The Real World: New Orleans is the twenty-fourth season of MTV's reality television series The Real World, which focuses on a group of diverse strangers living together for several months in a different city each season, as cameras follow their lives and interpersonal relationships. It is the third season of The Real World to be filmed in West South Central States region of the United States, specifically in Louisiana.

The season featured eight people who lived in a house in Uptown New Orleans. It is the fourth season to take place in a city that had hosted a previous season, as the show's ninth season was set in New Orleans in 2000. New Orleans was first reported as the location for the 24th season in a December 2009 article on the website Vevmo.com.

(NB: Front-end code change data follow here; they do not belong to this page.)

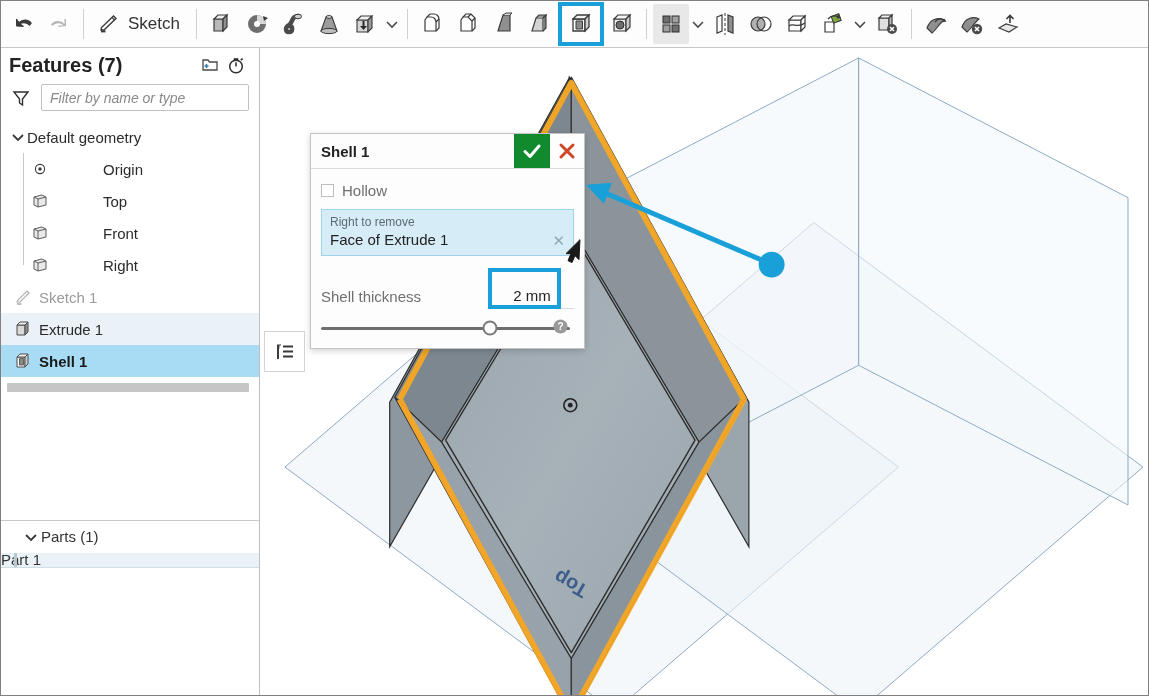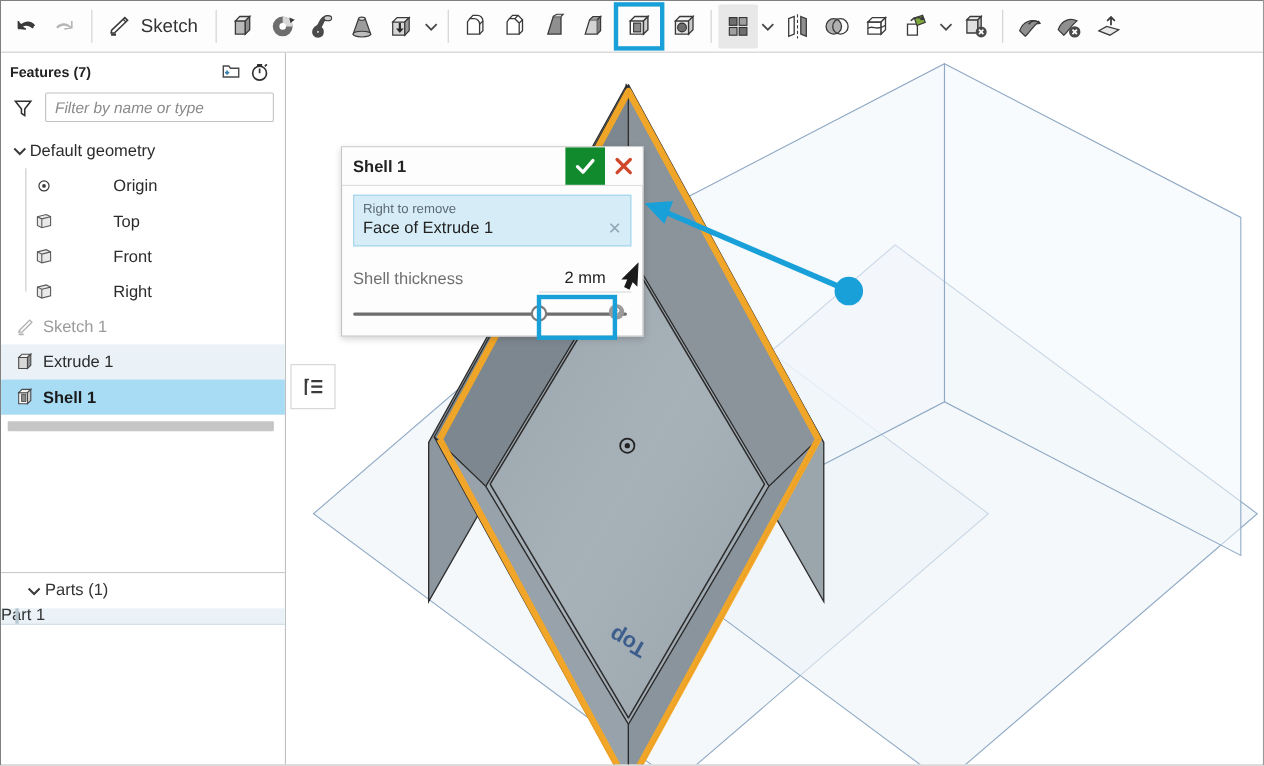"Features (7)" .feat-title { font-size: 13px -> 20px }
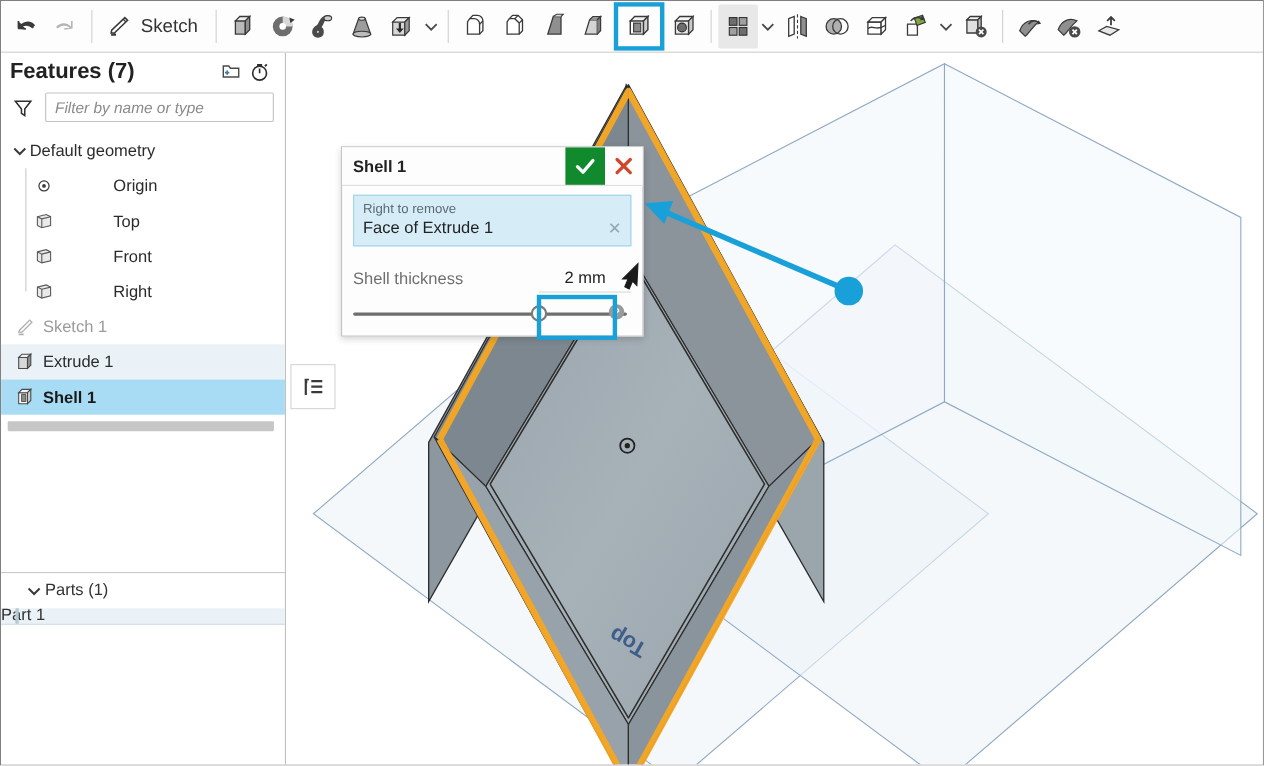"Hollow" div.chk-row { html: none -> <div> <span></span> <span>Hollow</span> </div> }
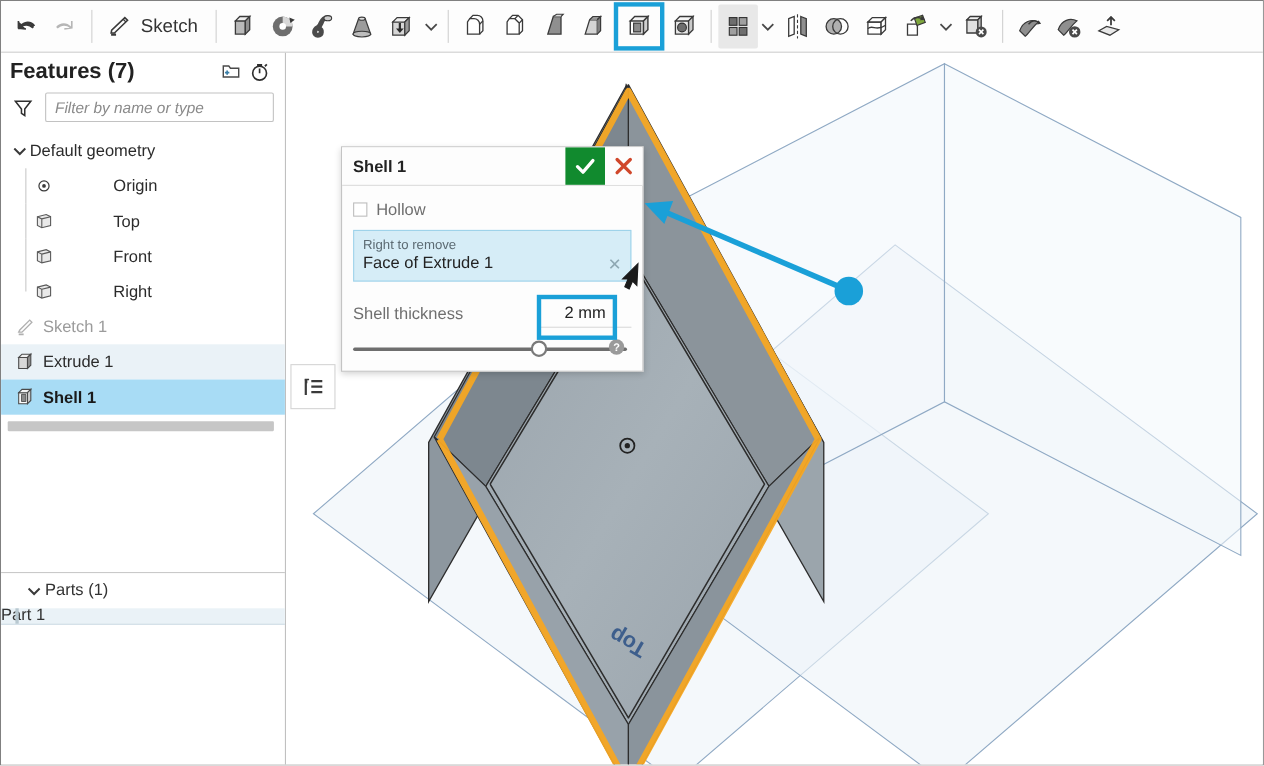"Shell thickness" .thick-row { margin-top: 15px -> 26px }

Pre-production began on December 2, 2009, and Production lasted from January to April 24, 2010. It premiered on Wednesday, June 30 of that year, and averaged nearly 2 million viewers for the season, a 25% increase from the previous season, and ranked as the #1 cable program for Wednesday night's 10pm–11pm time slot among viewers aged 12–34. The season premiere was watched by 1.26 million viewers. It consisted of 12 episodes.

Assignment
Most seasons of The Real World, beginning with the fifth season, have included the assignment of a season-long group job or task to the housemates. Continued participation in the assignment has been mandatory to remain part of the cast since the Back to New York season. This season, like the preceding season in Washington, DC, did not require roommates to take part in a group job. However, this season's cast was offered opportunities to volunteer together at various locations. Pre-production announcements by Bunim-Murray Productions indicated that the cast would participate in Hurricane Katrina recovery activities, with co-creator and executive producer Jon Murray stating in a news release, "Hurricane Katrina threw New Orleans for a punch, but the city is coming back and we're hoping our cast members and the series can play a small role in the city's rebirth." Nola.com viewed this announcement as an attempt by Bunim-Murray to reverse the series' reputation as a den of immature and irresponsible behavior on the part of its young cast members. The cast provides assistance to the homeless by working at the New Orleans Mission, and building homes with Habitat for Humanity.

The residence

The cast lived at a house at 1633-1635 Dufossat Street, in Uptown New Orleans. According to Sotheby's website, the  house, which is currently on the market for $1.7 million, features 7 bedrooms, 8 bathrooms, a landscaped front garden, a pool, historic mantels, and an additional apartment equipped with a full kitchen that can be used for an entertainment room or separate quarters for guests or live-in staff. The house, which is located  from the Belfort Mansion used as the residence for the ninth season, was owned by Baron Davis of the Cleveland Cavaliers, who paid $1.5 million in 2002 for the property, which was featured on an episode of MTV Cribs. Because the cast was housed in a residential unit instead of a commercial building this season, it was not furnished by IKEA, as residences in recent past seasons.

Police incident
On March 1, 2010, New Orleans' 2nd District police were summoned to the house by cast member Ryan Leslie, who complained that his housemate, Preston Roberson-Charles, with whom he had an argument three weeks earlier, urinated on his toothbrush, and used it to scrub in the inside of a toilet bowl, causing a subsequent sore throat and fever that required Leslie to go to the hospital on February 21, where he was treated for a viral infection. According to Leslie, Roberson-Charles previously called Leslie a "faggot", and threatened to take some action against Leslie's belongings. Leslie learned that Roberson-Charles had soiled his toothbrush only after Leslie had been using it for two weeks.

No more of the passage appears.